▶ [Data extract]:
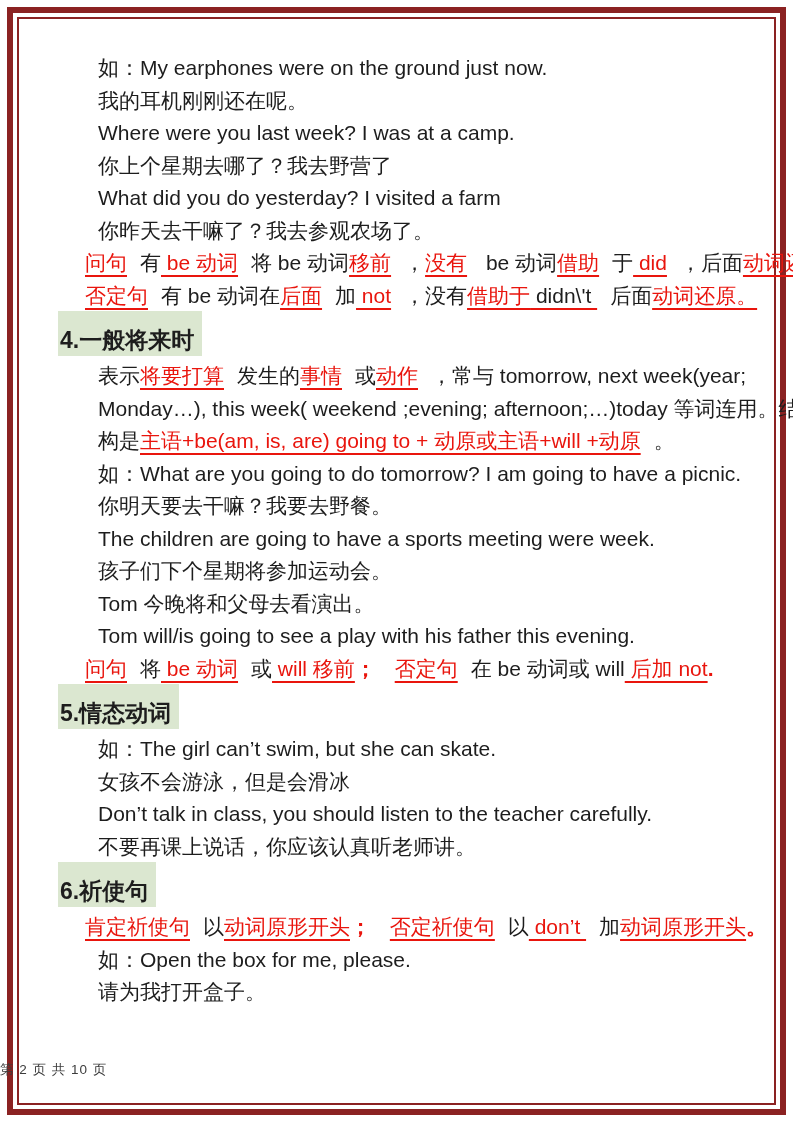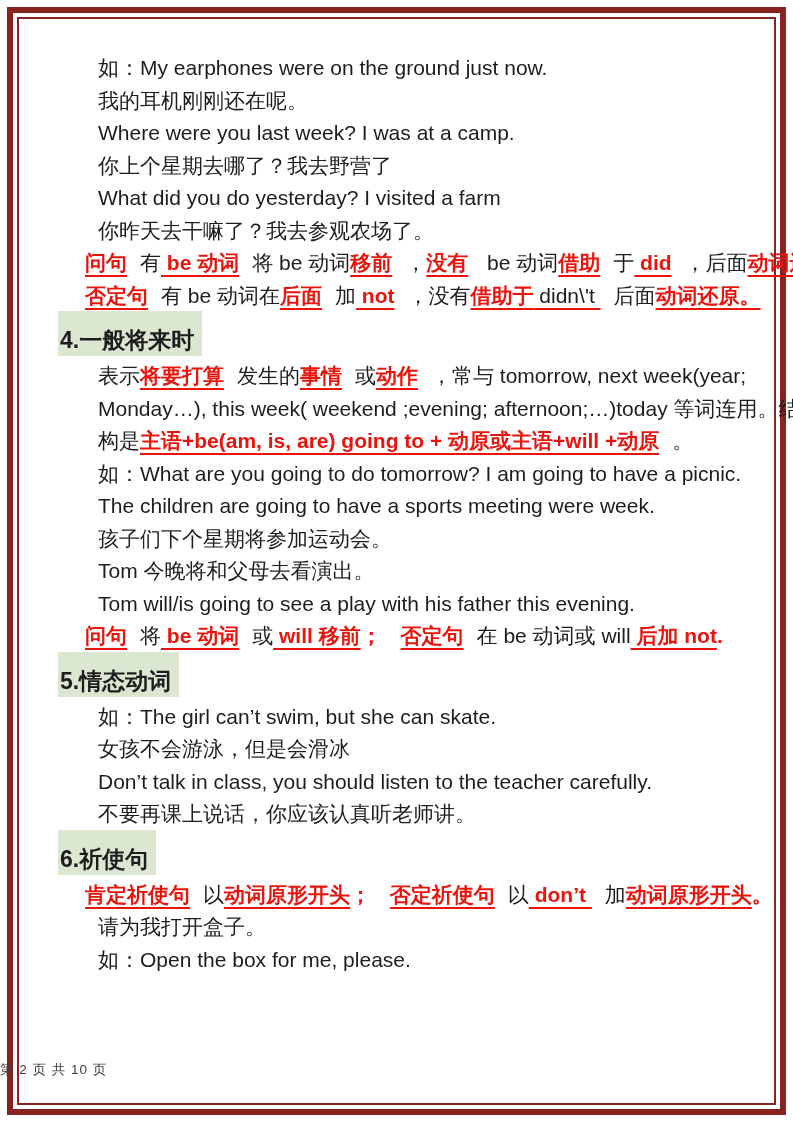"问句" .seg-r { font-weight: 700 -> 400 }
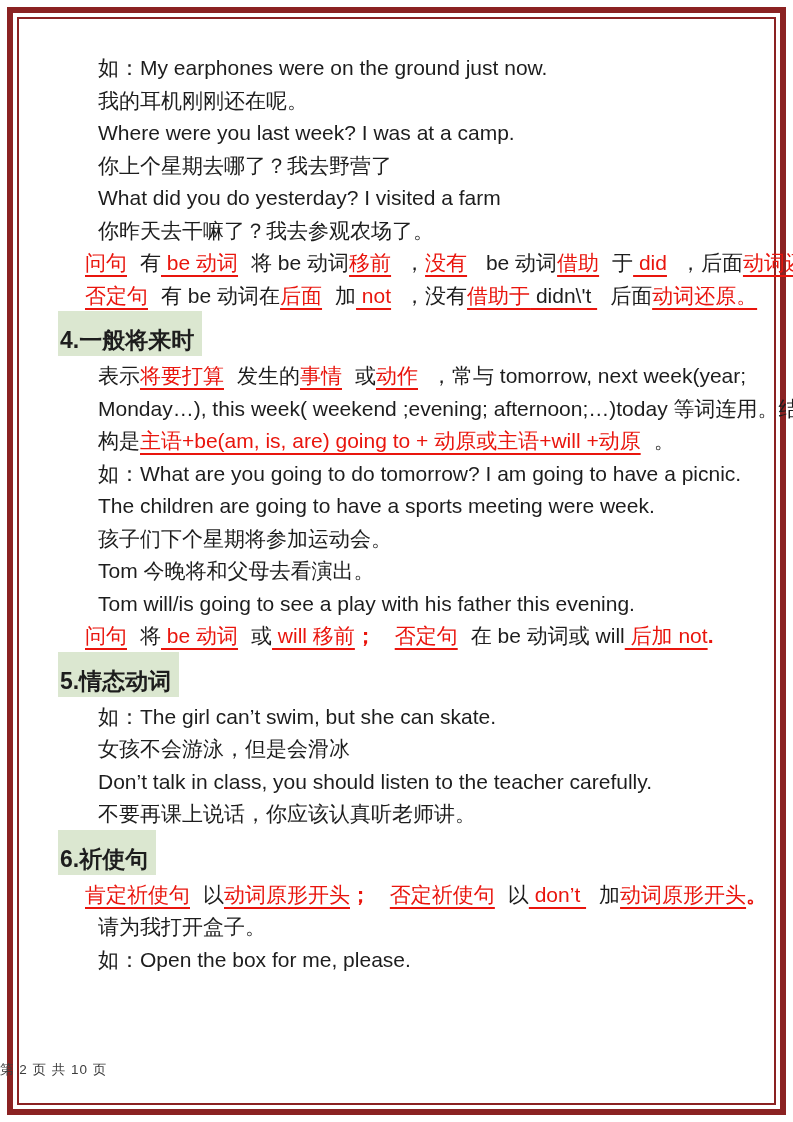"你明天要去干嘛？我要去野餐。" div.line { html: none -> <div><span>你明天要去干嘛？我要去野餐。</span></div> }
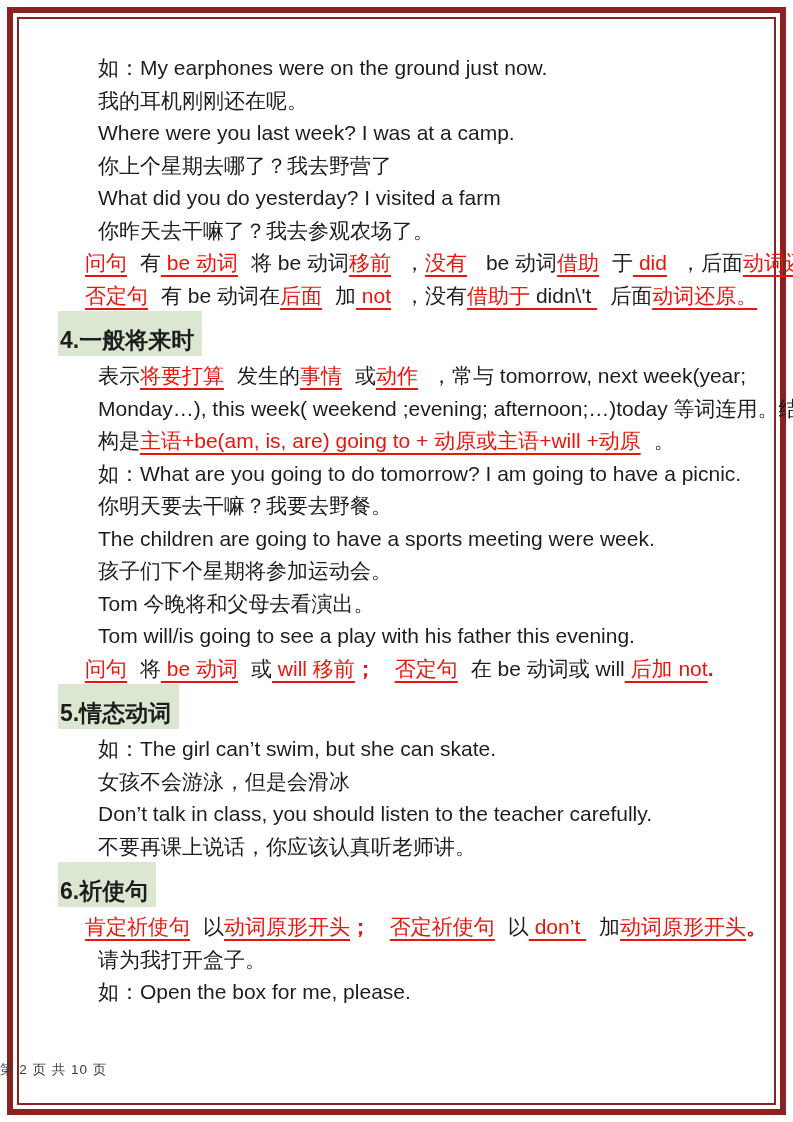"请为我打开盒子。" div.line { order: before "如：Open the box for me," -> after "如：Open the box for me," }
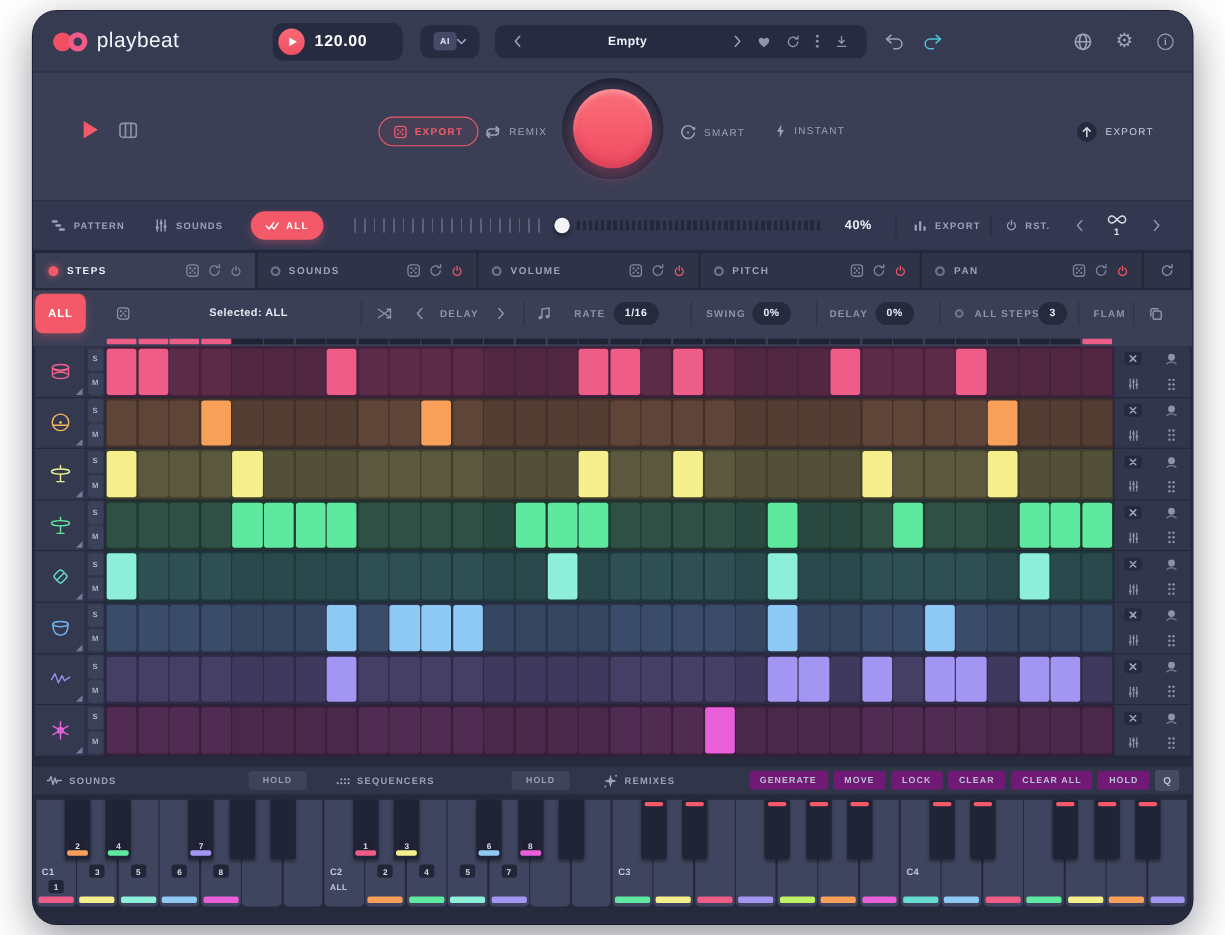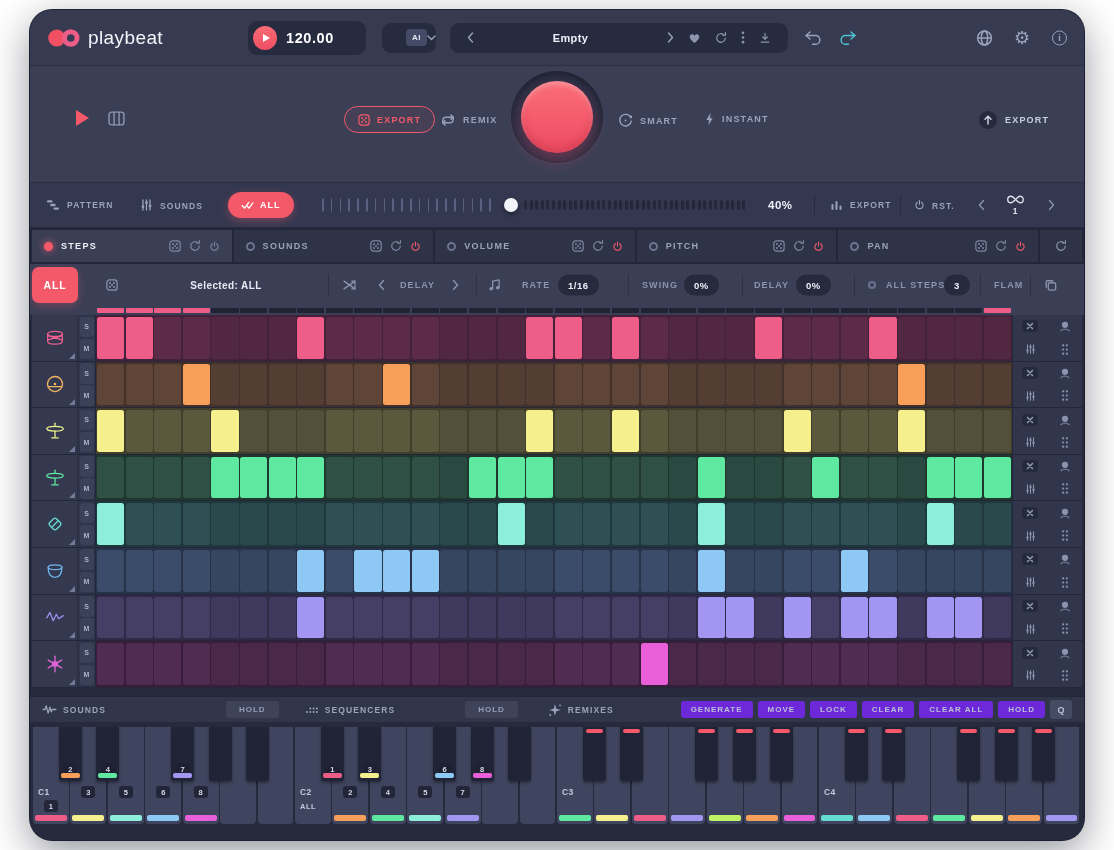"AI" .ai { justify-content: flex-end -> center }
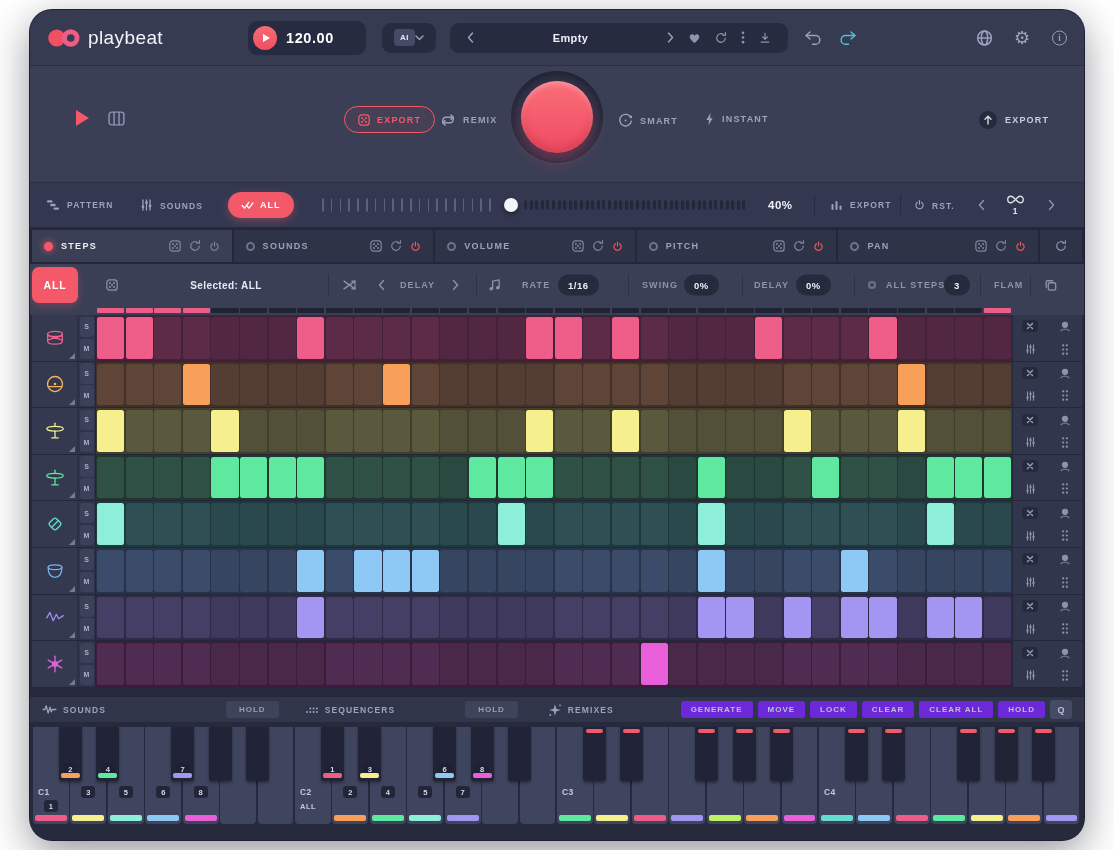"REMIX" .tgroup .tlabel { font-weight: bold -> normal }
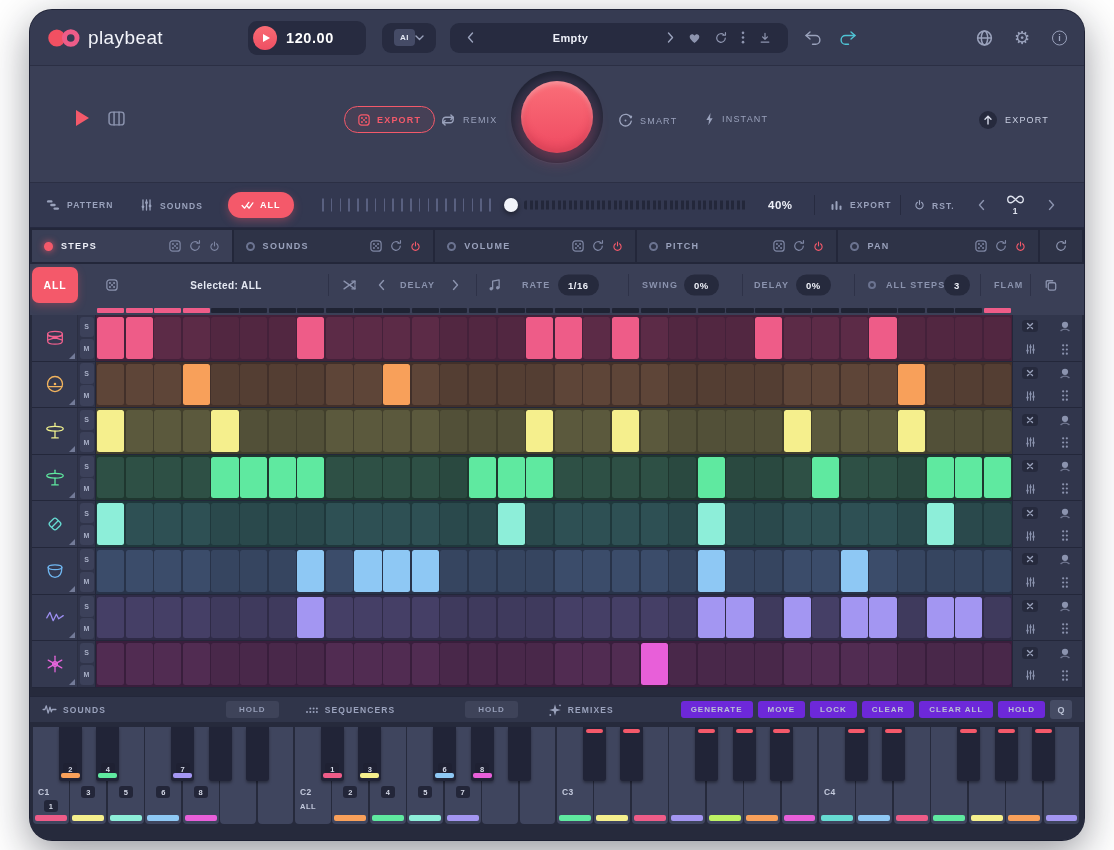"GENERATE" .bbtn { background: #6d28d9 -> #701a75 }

▶ [Action item]:
Reproduce only the lines from the line that holds "font-weight: bold ->" through the end of the records, exactly as they stand, both ends included and pictures excluded.

▶ [Solution to this problem]:
"REMIX" .tgroup .tlabel { font-weight: bold -> normal }
"GENERATE" .bbtn { background: #6d28d9 -> #701a75 }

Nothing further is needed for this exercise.